Il faut parfois jusqu’à quatre-vingts jours pour qu’une entreprise se remette d’une attaque. C’est beaucoup trop long.
Darren Thomson, Field CTO EMEAI Commvault
Récupération propre
Thomson fait encore une nuance importante : une récupération propre ne signifie pas nécessairement une bonne récupération. « Les criminels s’attaquent souvent d’abord aux sauvegardes, car ils savent qu’elles constituent un élément crucial du plan de récupération. Restaurer des données corrompues a l’effet inverse. Si vos sauvegardes sont compromises, vous répliquez les malwares dans tout votre environnement informatique ».
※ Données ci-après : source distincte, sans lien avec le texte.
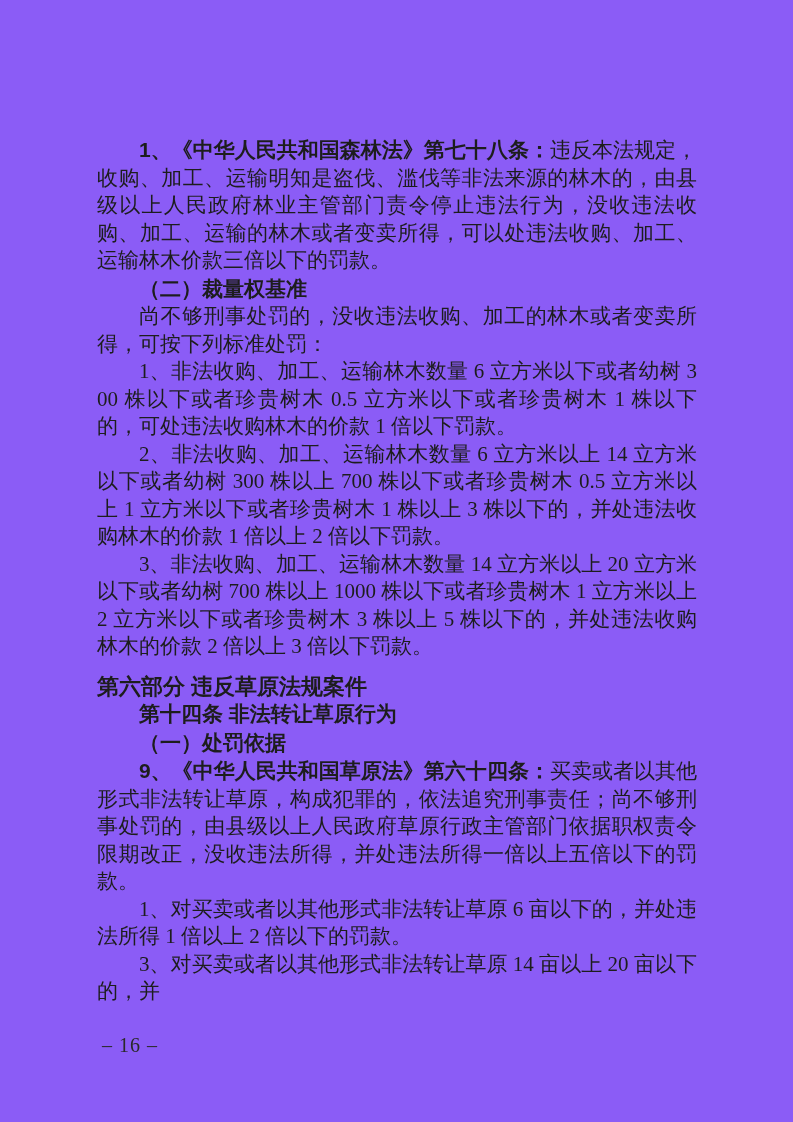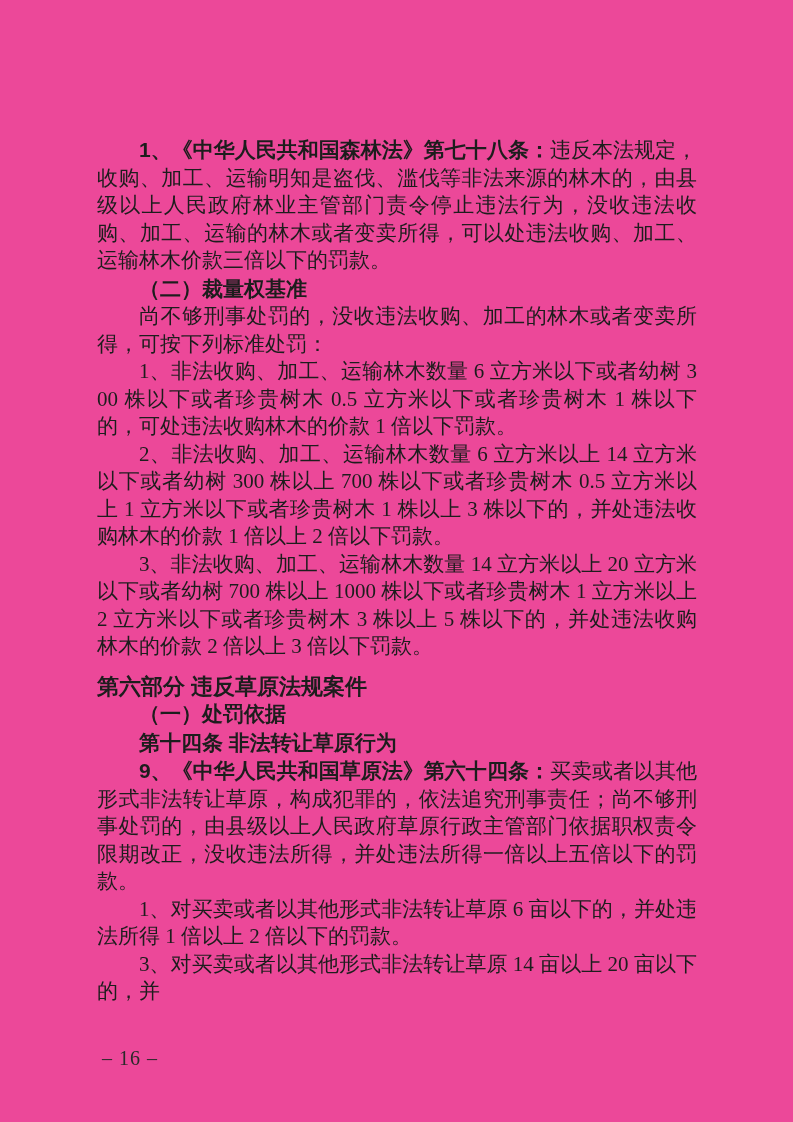"1、《中华人民共和国森林法》第七十八条：违反本法规定，收购、加工、运输明知是盗伐" .page { background: #ec4899 -> #8b5cf6 }
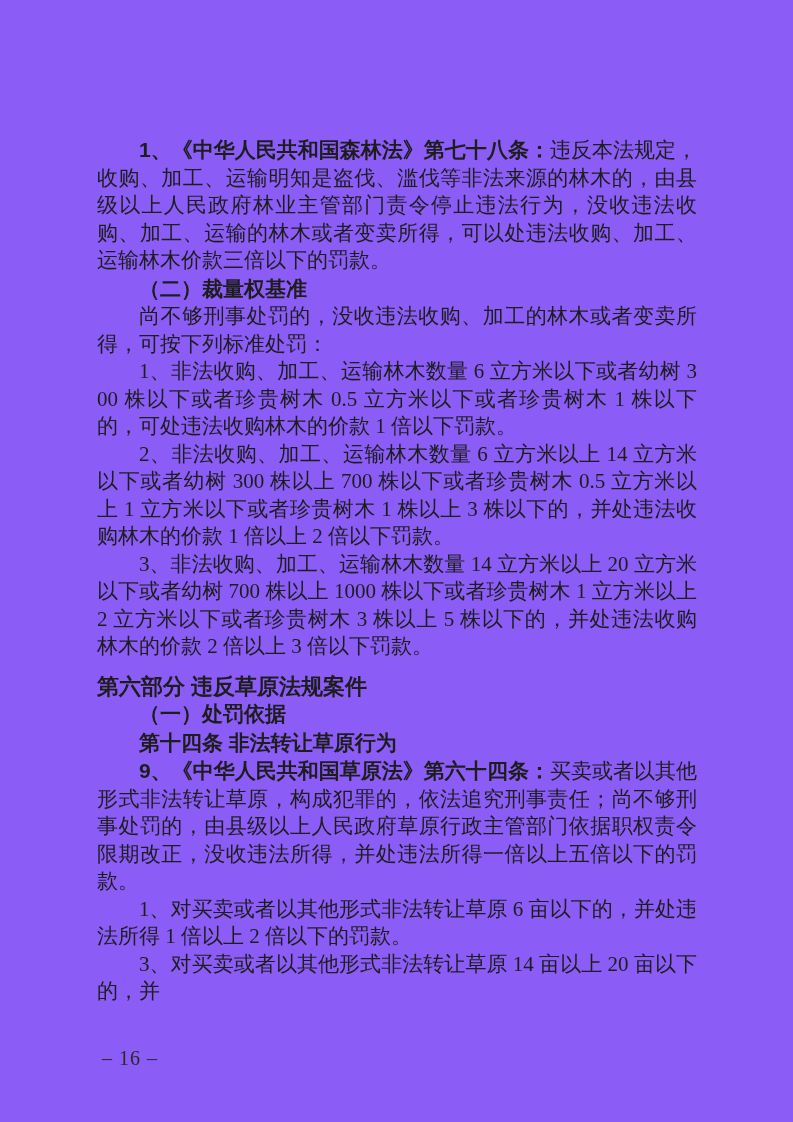"（一）处罚依据" p { order: before "第十四条 非法转让草原行为" -> after "第十四条 非法转让草原行为" }
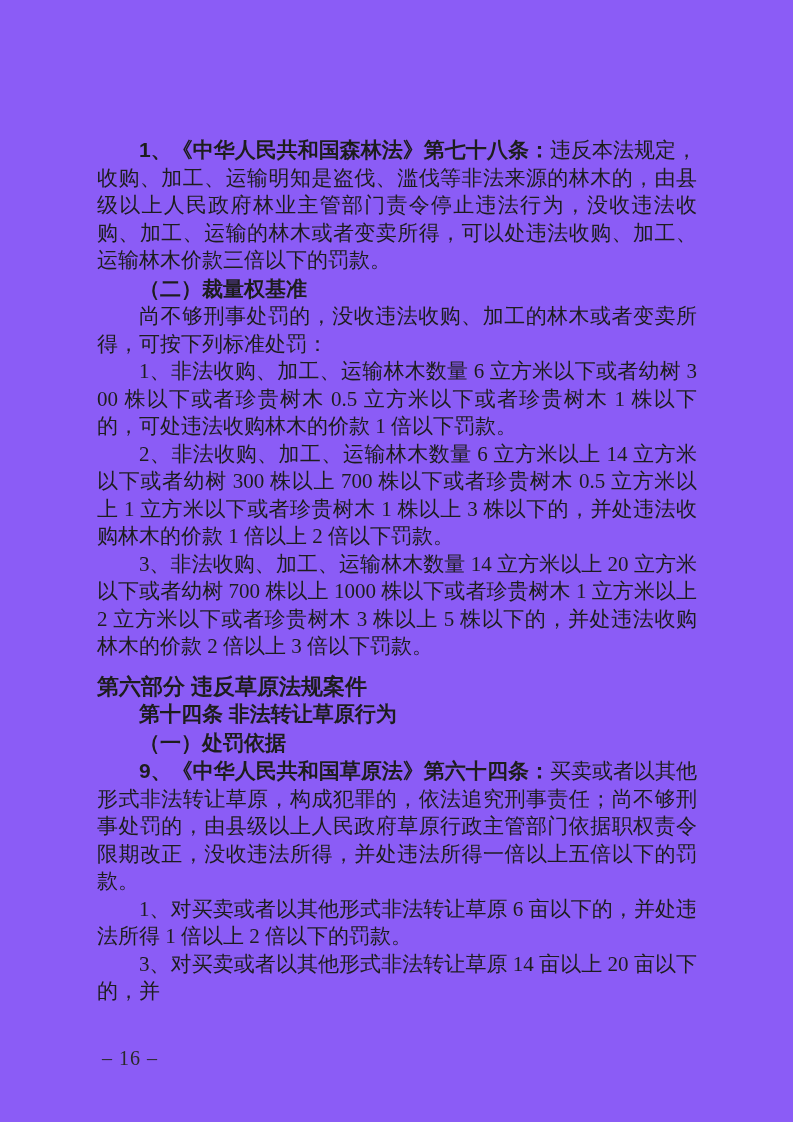"– 16 –" .footer { margin-top: 13px -> none }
Une autre erreur que font les entreprises est de ne pas savoir quoi restaurer en premier. « Il est important d’établir des priorités. Commencez par ce que nous appelons la minimum viable company : quelles applications et données sont nécessaires pour continuer à fonctionner ? Ce dont vous avez besoin en premier doit pouvoir être restauré en premier et ne doit pas être compromis ».
« On pense encore trop souvent que la disaster recovery est la même chose que la cyber recovery. Les réglementations comme DORA et NIS-2 devraient rendre cette distinction encore plus claire. Les directives concernant la création de sauvegardes sont déjà un pas dans la bonne direction, mais on ne met pas assez l’accent sur l’importance des données “saines” », déclare Thomson.
Tester, tester et encore tester
Avec des sauvegardes qui suivent les règles de l’art, une entreprise se construit une assurance contre les attaques. Mais comment savoir si ces sauvegardes sont fiables ? « La maturité en matière de sauvegardes augmente, mais il manque souvent encore quelque chose dans la stratégie. Les entreprises ne savent pas suffisamment si leurs sauvegardes sont propres, car les équipes infrastructure ont rarement cette connaissance. C’est pourquoi la sécurité et l’infrastructure doivent collaborer ».
Thomson recommande également l’utilisation d’outils technologiques. Ce n’est pas un hasard si son employeur Commvault mise sur les cleanrooms. « Avec une cleanroom, vous créez un environnement sécurisé et “air-gapped”. Cela permet d’isoler les sauvegardes et de les tester régulièrement sans affecter l’environnement de production ».
L’importance des tests ne peut être assez soulignée. « Selon la complexité de votre environnement, vous devriez tester au moins mensuellement, mais plus fréquemment c’est mieux. Cela se fait encore trop peu car on ne sait pas quand les tests peuvent être effectués. Faire venir des experts en dehors des heures de bureau est coûteux. Mais si vous ne savez pas si votre plan fonctionne, vous n’avez pas de plan ».
lire aussi
La prévention est importante en sécurité, mais la guérison aussi
Enfin, nous demandons à Thomson de nous donner un dernier conseil précieux. « Les “mégatendances” comme l’IA sont une arme à double tranchant. Les types d’attaques ne changent pas, mais ont plus d’impact. Vous devez comprendre les tendances pour pouvoir vous défendre. Une fois que vous réalisez qu’une attaque est inévitable, vous comprendrez qu’il faut aussi investir dans la récupération ».